FSA warns insurers to improve cold calling standards
by Joanne Payne Brand Republic 26-Apr-07, 10:00
LONDON – The Financial Services Authority has said that firms must improve the standards of cold calling when selling general insurance over the telephone to ensure they are treating their customers fairly.
The FSA has reviewed a sample of 43 firms to look at their sales process, systems and controls and whether they were treating customers fairly when selling services by telephone. The review found that the general standard of sales was acceptable, although disclosure of significant exclusions and limitations could be improved.
However, the FSA found that the standard of sales was poor when insurance policies such as personal accident insurance health cash plans and accident and sickness insurance were sold through cold calling.

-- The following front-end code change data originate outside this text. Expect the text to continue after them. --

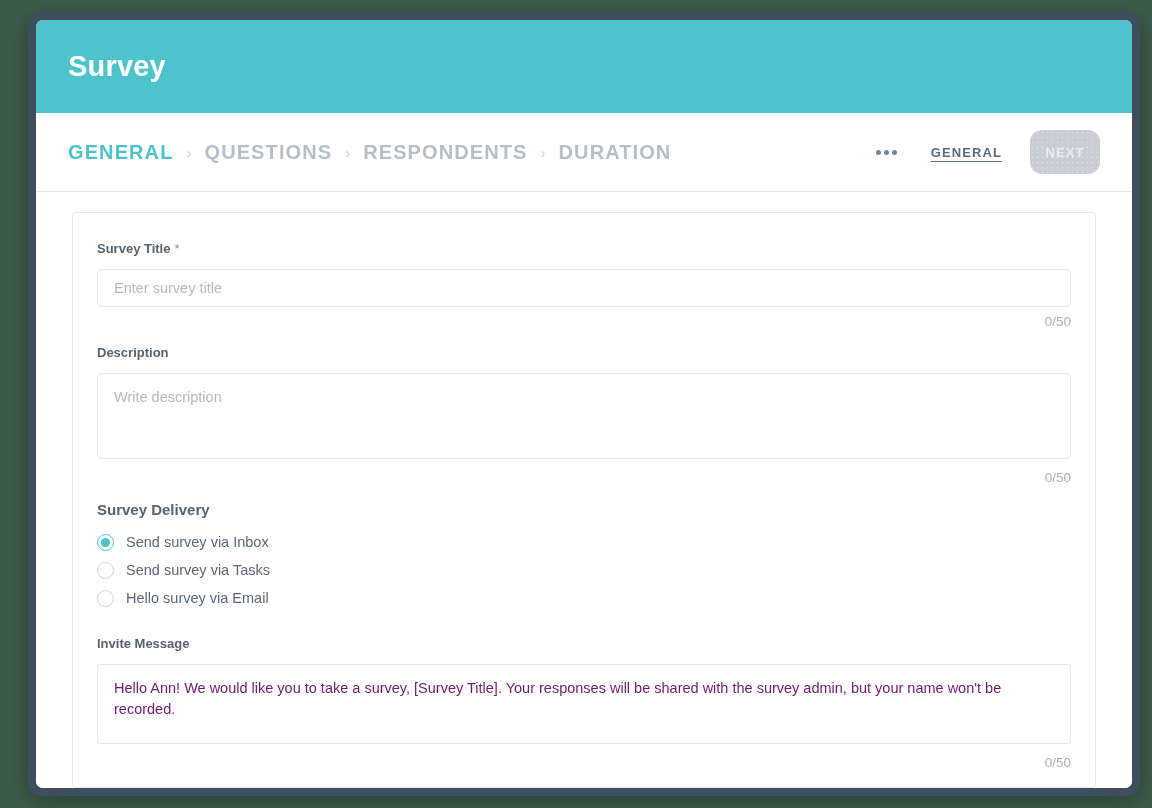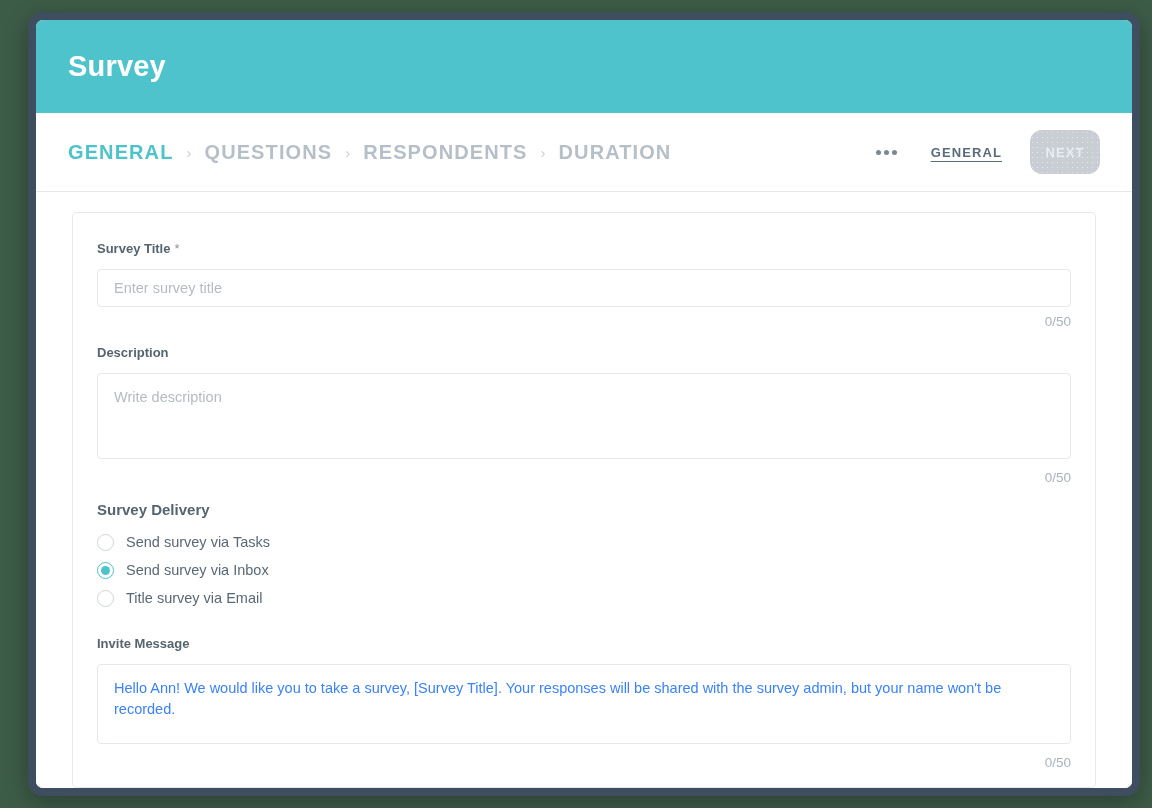--- a/index.html
+++ b/index.html
@@ -173,21 +173,21 @@
     font-weight: 400;
     margin-left: 4px;
   }
 
   .text-input, .text-area {
     width: 100%;
     border: 1px solid #e4e8eb;
     border-radius: 4px;
     font-family: inherit;
     font-size: 14.5px;
-    color: #3b82f6;
+    color: #701a75;
     background: #fff;
     outline: none;
     resize: none;
   }
   .text-input {
     height: 38px;
     padding: 0 16px;
   }
   .text-area {
     padding: 13px 16px;
@@ -300,32 +300,32 @@
         <div class="field-group">
           <label class="field-label">Description</label>
           <textarea class="text-area desc" placeholder="Write description" style=""></textarea>
           <div class="counter">0/50</div>
         </div>
 
         <div class="field-group">
           <span class="radio-group-label">Survey Delivery</span>
 
           <div class="radio-row">
+            <span class="radio-dot checked"></span>
+            <span class="radio-text">Send survey via Inbox</span>
+          </div>
+
+          <div class="radio-row">
             <span class="radio-dot"></span>
             <span class="radio-text">Send survey via Tasks</span>
           </div>
 
           <div class="radio-row">
-            <span class="radio-dot checked"></span>
-            <span class="radio-text">Send survey via Inbox</span>
-          </div>
-
-          <div class="radio-row">
             <span class="radio-dot"></span>
-            <span class="radio-text">Title survey via Email</span>
+            <span class="radio-text">Hello survey via Email</span>
           </div>
         </div>
 
         <div class="spacer-12"></div>
 
         <div class="field-group">
           <label class="field-label">Invite Message</label>
           <textarea class="text-area invite" style="">Hello Ann! We would like you to take a survey, [Survey Title]. Your responses will be shared with the survey admin, but your name won't be recorded.</textarea>
           <div class="counter">0/50</div>
         </div>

The main weaknesses were found in training programmes, supervision of staff and a lack of management information other than for sales and call volumes.
Vernon Everitt, director of retail themes at the FSA, said: “The quality of cold calling in general insurance was disappointing — consumers were pressurised and the benefits of the product were sometimes exaggerated.
“We expect to see significant improvements when consumers are cold called. Swift action has been taken to deliver these improvements at the firms we visited and we are following up with other firms which use cold calling as part of their sales strategy.”
Such action included: voluntary suspension of sales until deficiencies have been rectified; reviews of rejected claims to ensure that they had not been rejected where the customer may have been led to believe that they were properly covered and; agreement to assess future claims on the basis of what customers were actually told at the point of sale in cases where the sales person did not follow the sales script.